A window lets in darkness as easily as light, the old woman's cracked voice whispered once again in Clarisse's mind. Forget that not, child, if you would dare live in the House of a Hundred Windows.

Clarisse sighed, wondering if she should give up her game. Perhaps the old woman was mad. Gareff had often said that all the wandering Vistani were, what with their fate-scrying cards and their magic crystals and their strange, wild music. But no, she couldn't give up. Not yet, at least. The game was all she had to stave off the vast loneliness of this place when Gareff was away.

And he was so often away, doing what she did not know, for he never spoke of it.

Clarisse wondered if this was what her father had meant for her, this desolate existence in a country manor, so far from the bright, candlelit ballrooms and opulently gilded opera houses of the great city of Il Aluk. But no, all that had mattered was that his daughter married a lord of ancient and honorable lineage. Clarisse's father was one of the wealthiest merchants in all of Il Aluk, but he had learned that there was one thing all his gold could not purchase — noble blood. Thus it was that when Lord Gareff Harrowing came to call at their fashionable city redstone nearly a year ago, Clarisse's father had welcomed the suit for his daughter's hand, even though the suitor himself was more than twice her age, and lord of a provincial estate over a fortnight's journey from the city.

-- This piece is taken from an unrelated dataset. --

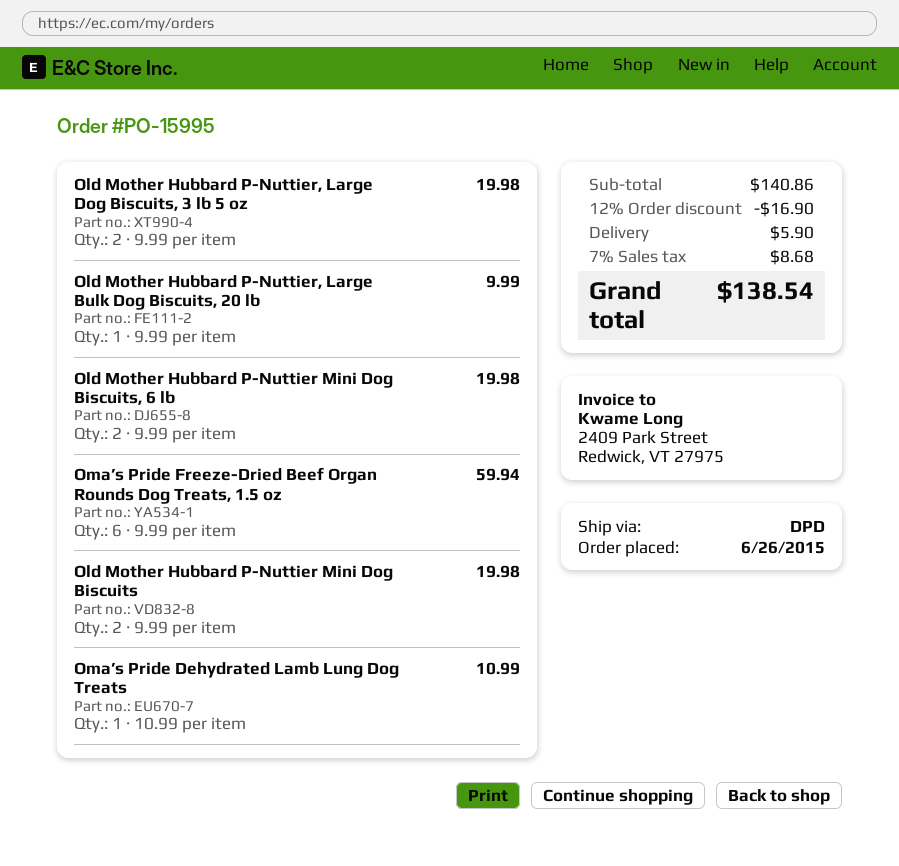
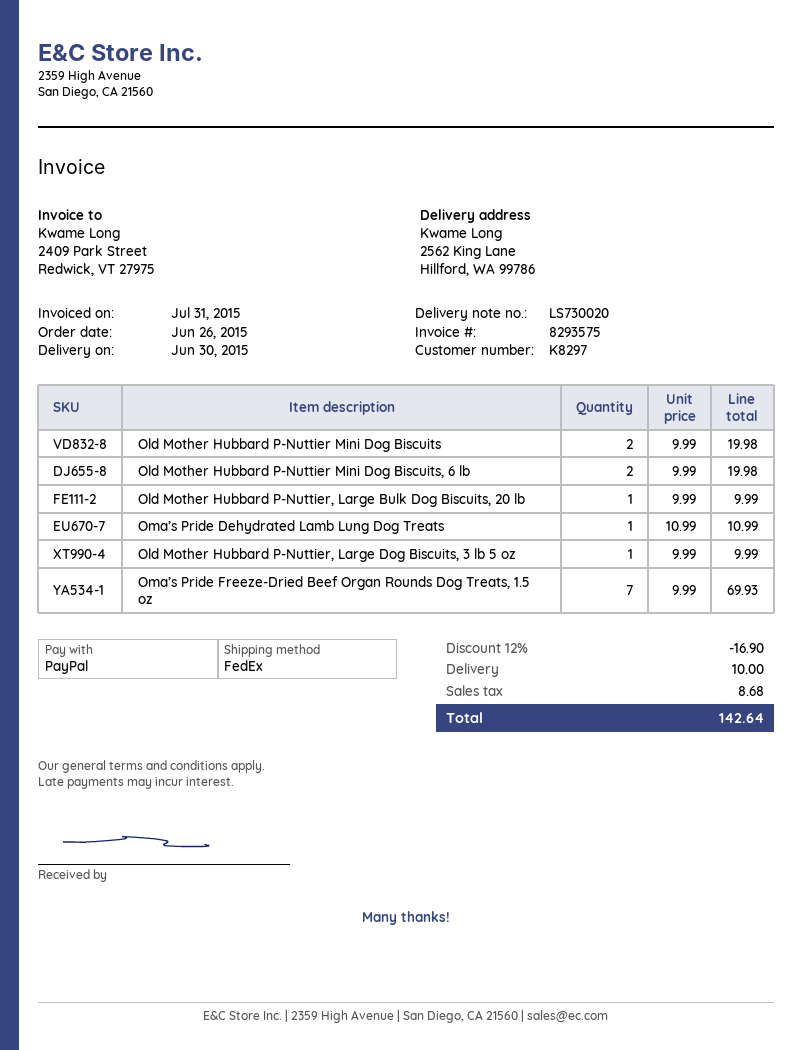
shipping method: DPD -> FedEx
Old Mother Hubbard P-Nuttier, Large Dog Biscuits, 3 lb 5 oz: 2 x 9.99 = 19.98 -> 1 x 9.99 = 9.99
Oma’s Pride Freeze-Dried Beef Organ Rounds Dog Treats, 1.5 oz: 6 x 9.99 = 59.94 -> 7 x 9.99 = 69.93
shipping: 5.90 -> 10.00
total: 138.54 -> 142.64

Clarisse, of course, had been given no voice in the matter.

'The choice of whom to marry is not ours to make,' her mother had explained as she had basted up the hem of Clarisse's antique lace wedding gown.

'I don't see why,' Clarisse had replied crossly.

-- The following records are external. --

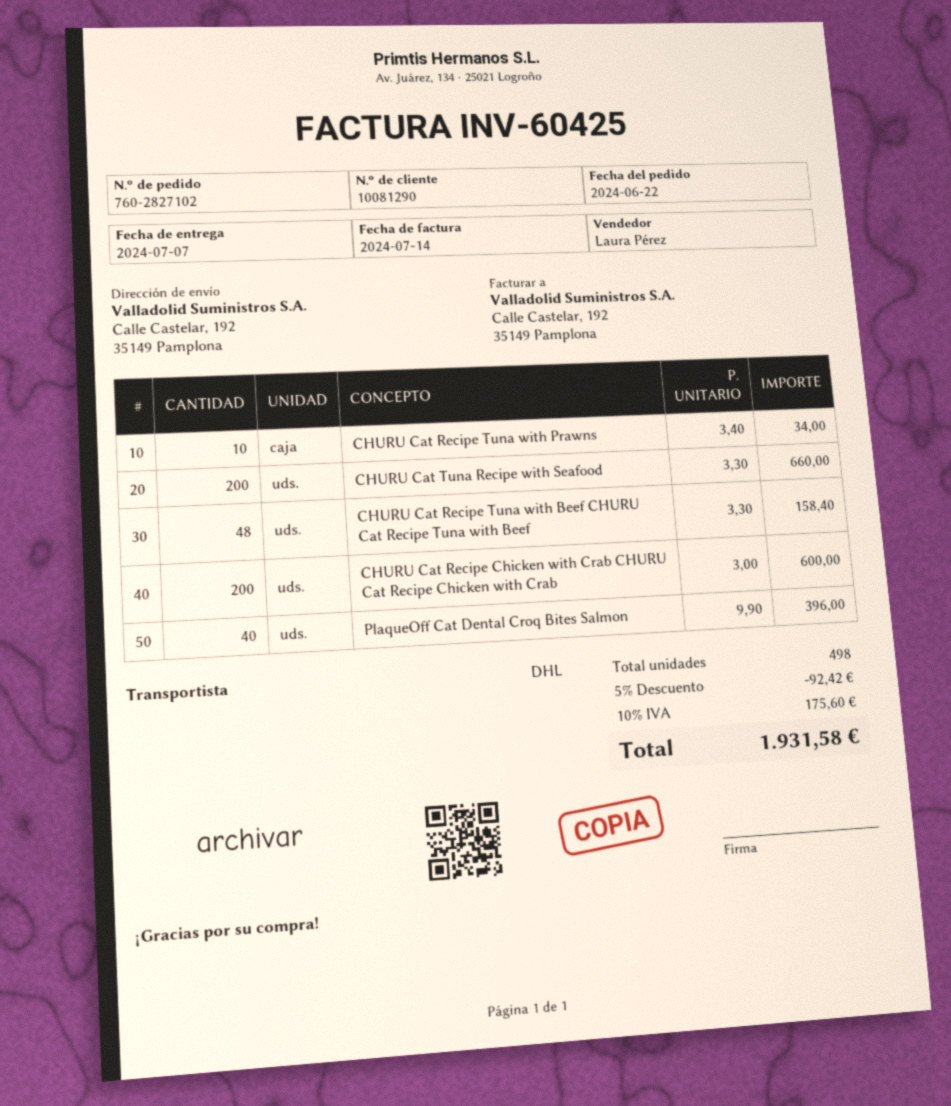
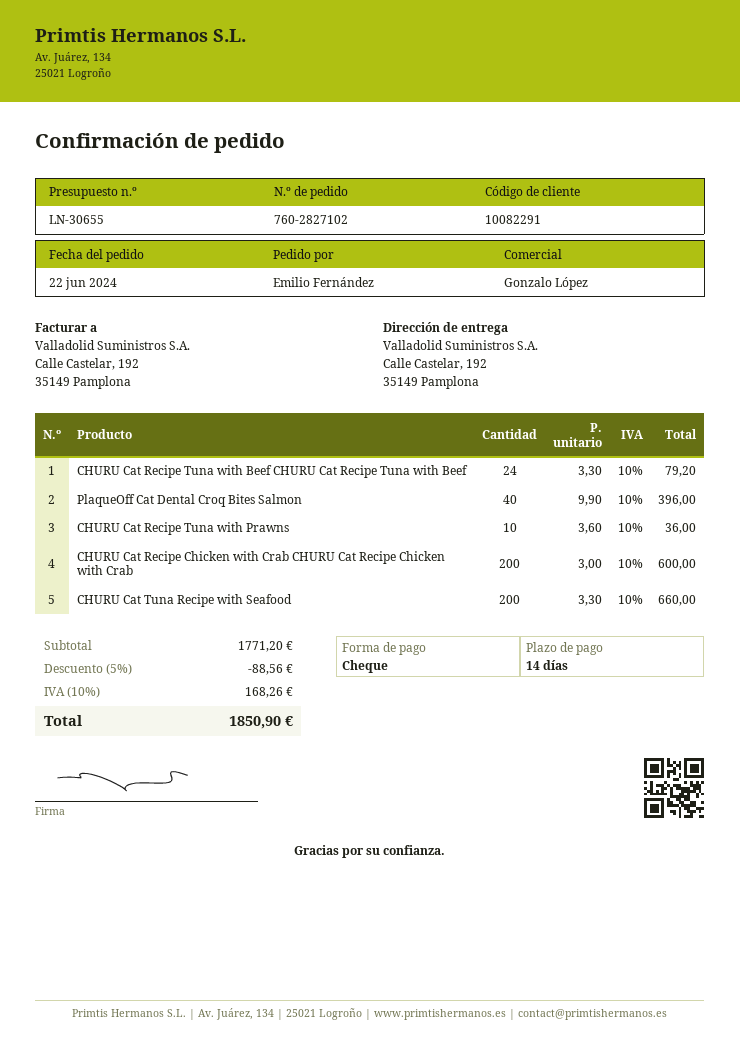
customer number: 10081290 -> 10082291
sales rep: Laura Pérez -> Gonzalo López
CHURU Cat Recipe Tuna with Prawns: 10 x 3.40 = 34.00 -> 10 x 3.60 = 36.00
CHURU Cat Recipe Tuna with Beef CHURU Cat Recipe Tuna with Beef: 48 x 3.30 = 158.40 -> 24 x 3.30 = 79.20
discount: 5% = 92.42 -> 5% = 88.56
tax: 10% = 175.60 -> 10% = 168.26
total: 1931.58 -> 1850.90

'Men are better at making decisions, Clarisse. 'Her mother's voice had sounded flat and weary. A look of resignation had shone in her eyes — eyes that years of meekness and subservience had washed utterly of all color and emotion. 'Men are stronger and smarter than we are, Clarisse. Do try not to forget that.'

Clarisse had only bit her tongue. She knew she was smarter by far than most of the flighty, foppish noblemen who frequented the city's ballrooms and theaters — and most likely stronger than half of them. But there was no use in saying it. Her mother had given up long ago. Now Clarisse supposed she would do the same. It was, after all, what was expected of her.

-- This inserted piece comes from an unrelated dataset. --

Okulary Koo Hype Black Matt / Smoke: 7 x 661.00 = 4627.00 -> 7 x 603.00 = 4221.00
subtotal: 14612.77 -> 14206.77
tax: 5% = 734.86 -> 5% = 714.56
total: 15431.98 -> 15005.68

The next day Clarisse had wed Lord Harrowing in the largest cathedral in Il Aluk. Then, while her mother wept silently, her father had lifted Clarisse into a carriage with her new husband. As the horses lurched into motion, Clarisse had gazed back through the carriage's small, tear-drop-shaped window to see her father smile. With a start, she had recognized the satisfied expression. It was the same smile her father always wore after a profitable business venture. Apparently he had finally bought himself-what he had always desired. A spark of hatred had flared in Clarisse's heart then, so hot and sudden that it frightened her. She had turned her gaze from the window, trembling.

Now Clarisse stood and smoothed her gown, as if the memories could be brushed away like dust. The gloom was steadily gathering in the library. What little light the day had managed would fade to night soon, and then her game would be over. Swiftly she moved through the parlor, the ballroom, and the kitchen, with its cavernous stone fireplace large enough to cook an entire roe deer. She made her way quickly up the great, sweeping staircase to the manor's second floor and there went from bedchamber to bedchamber, pausing to count the windows in each.